• BRIEF
Print each line exactly, beginning with the one where "Equitazione nelle vicinanze: 3 -> 2" appears and ending at the last line below.

• GIVEN RECORDS
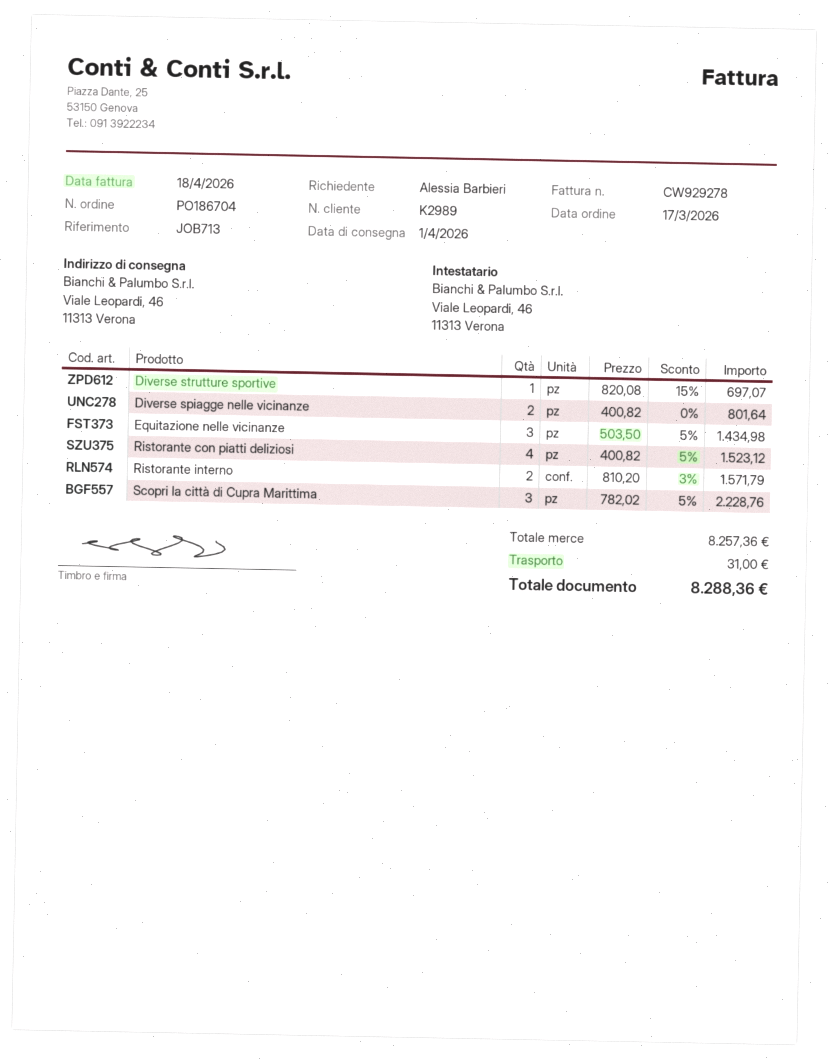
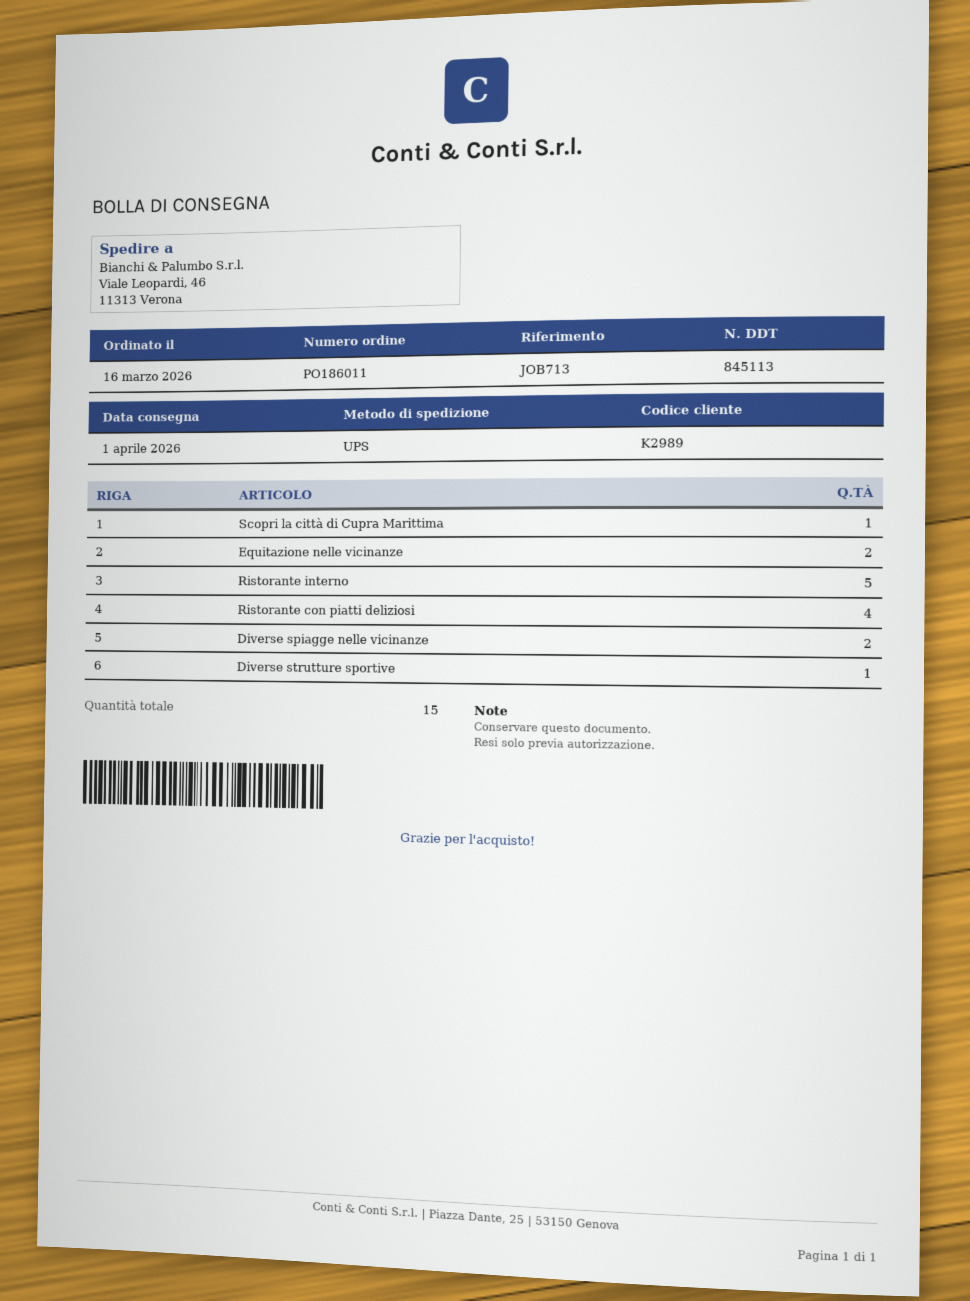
order number: PO186704 -> PO186011
order date: 2026-03-17 -> 2026-03-16
Equitazione nelle vicinanze: 3 -> 2
Ristorante interno: 2 -> 5
Scopri la città di Cupra Marittima: 3 -> 1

• RESPONSE BOX
Equitazione nelle vicinanze: 3 -> 2
Ristorante interno: 2 -> 5
Scopri la città di Cupra Marittima: 3 -> 1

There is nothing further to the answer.